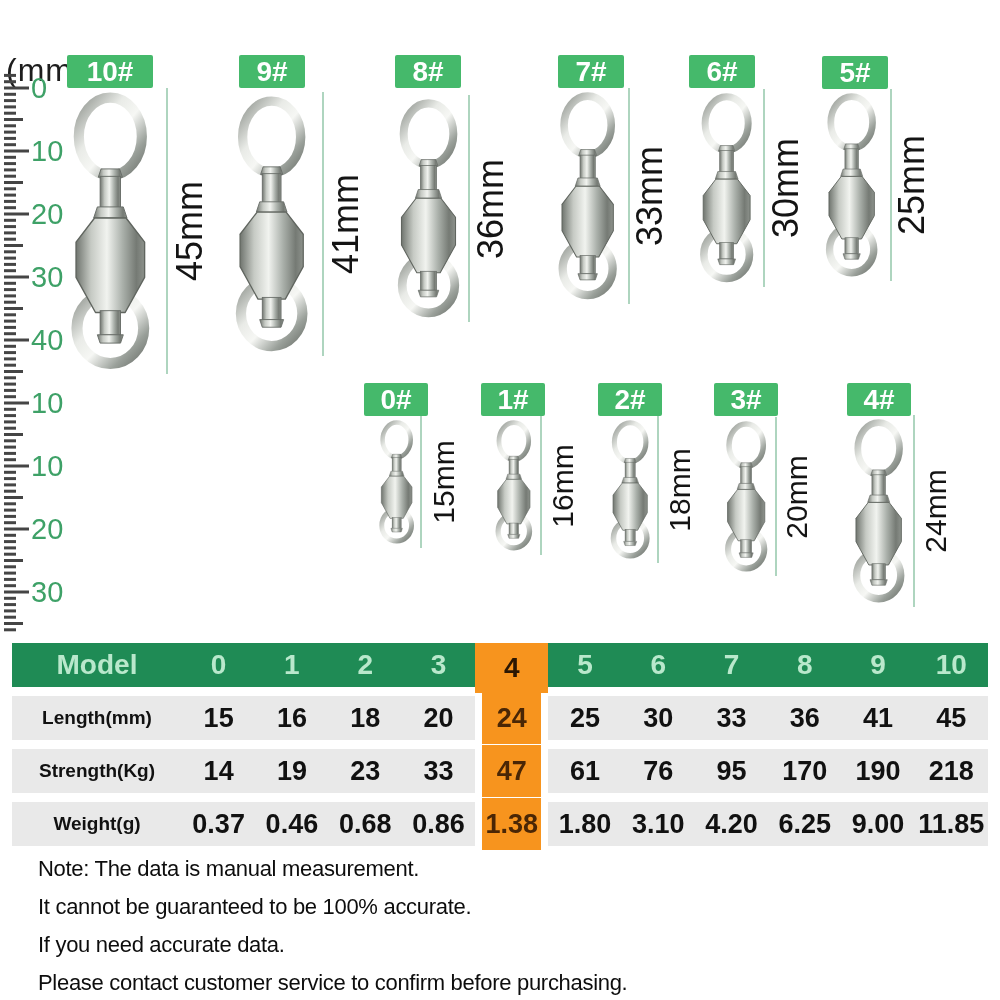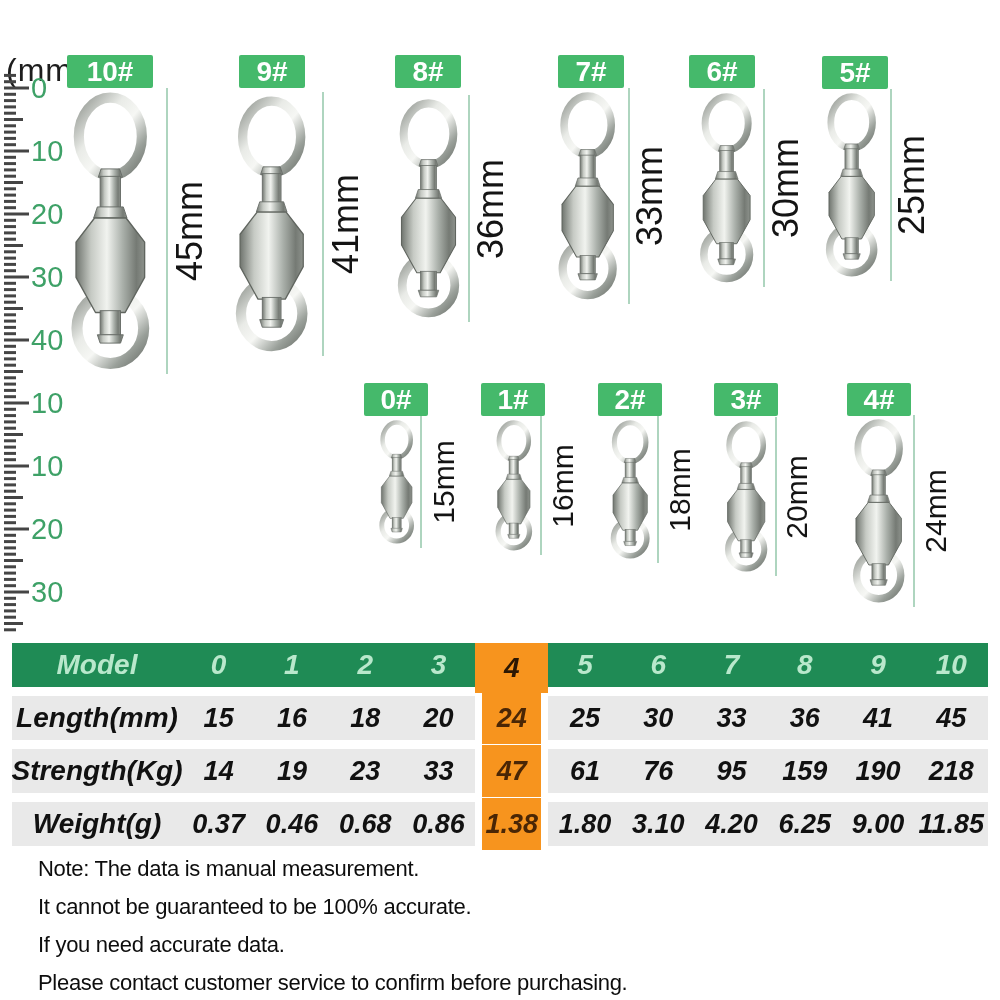--- a/index.html
+++ b/index.html
@@ -44,7 +44,7 @@
   .trow.header{margin-top:0;}
   .cell{
     display:flex;align-items:center;justify-content:center;
-    font-weight:bold;font-size:27px;color:#111111;background:var(--row-gray);font-style:italic;
+    font-weight:bold;font-size:27px;color:#111111;background:var(--row-gray);
   }
   .trow.header .cell{background:var(--header-green);color:var(--header-text);font-size:28px;}
   .cell.rowlabel{font-size:28px;}

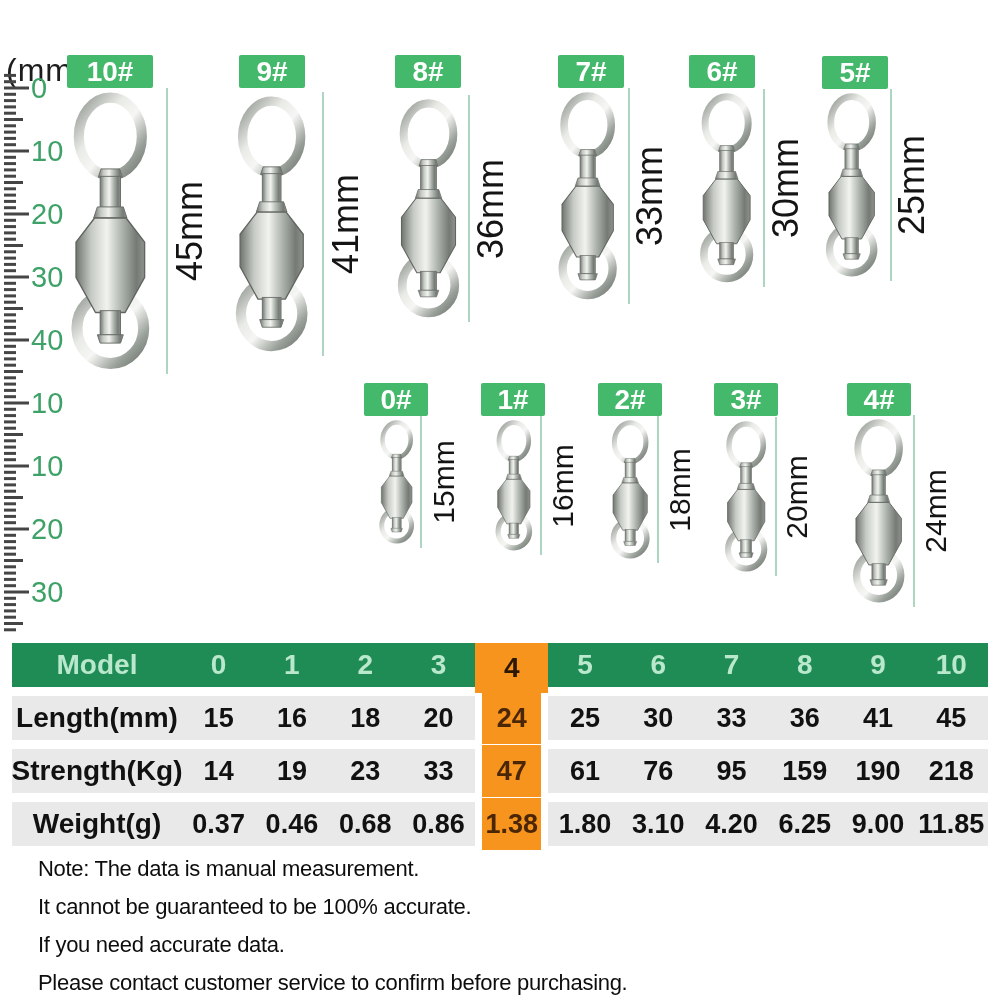--- a/index.html
+++ b/index.html
@@ -47,7 +47,7 @@
     font-weight:bold;font-size:27px;color:#111111;background:var(--row-gray);
   }
   .trow.header .cell{background:var(--header-green);color:var(--header-text);font-size:28px;}
-  .cell.rowlabel{font-size:28px;}
+  .cell.rowlabel{font-size:19px;}
   .cell.hl{background:var(--orange);color:var(--hl-text);margin:-4px 7px;z-index:2;}
   .trow.header .cell.hl{background:var(--orange);color:#2b1703;margin:0 0 -6px 0;}
   

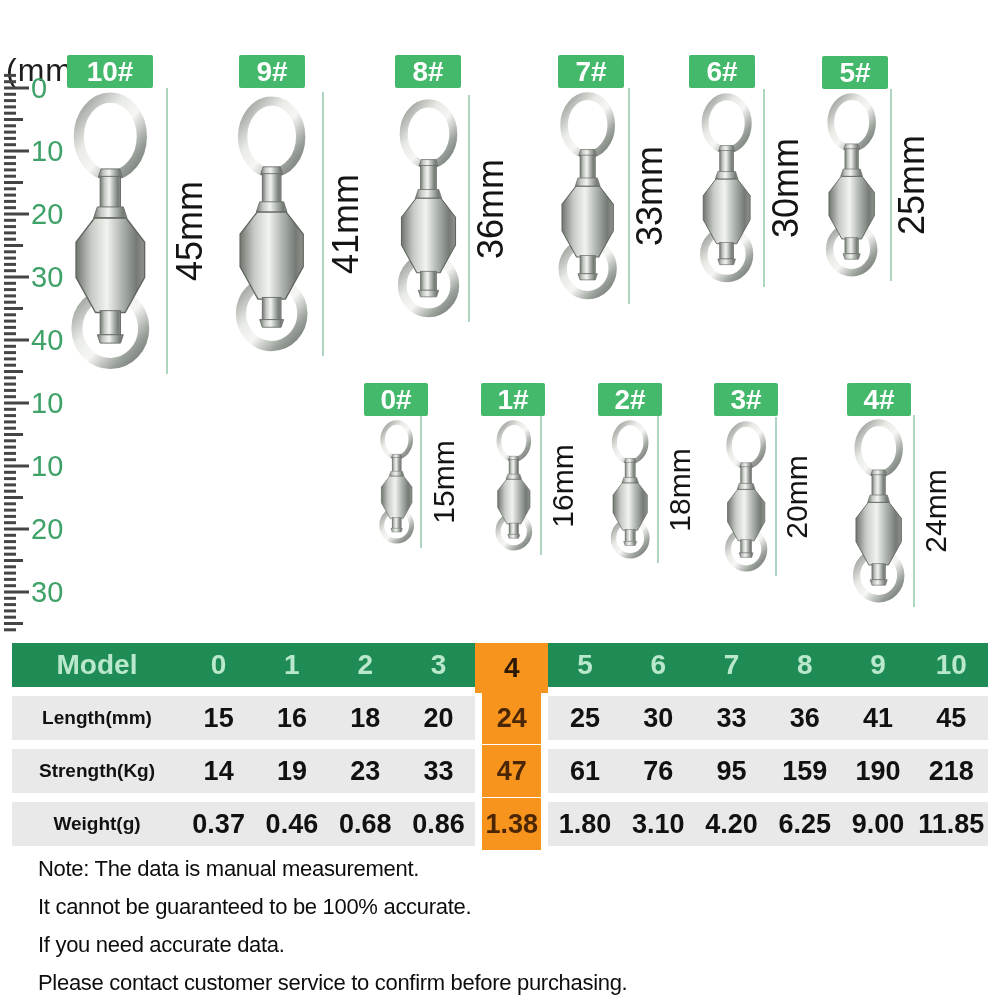--- a/index.html
+++ b/index.html
@@ -322,7 +322,7 @@
         <div class="cell">61</div>
         <div class="cell">76</div>
         <div class="cell">95</div>
-        <div class="cell">159</div>
+        <div class="cell">170</div>
         <div class="cell">190</div>
         <div class="cell">218</div>
       </div>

-=-=-=-=-

* [Task directions] Find each line above that contains "trow", and copy those lines.

* [Expected output]
   .trow.header{margin-top:0;}
   .trow.header .cell{background:var(--header-green);color:var(--header-text);font-size:28px;}
   .trow.header .cell{background:var(--header-green);color:var(--header-text);font-size:28px;}
   .trow.header .cell.hl{background:var(--orange);color:#2b1703;margin:0 0 -6px 0;}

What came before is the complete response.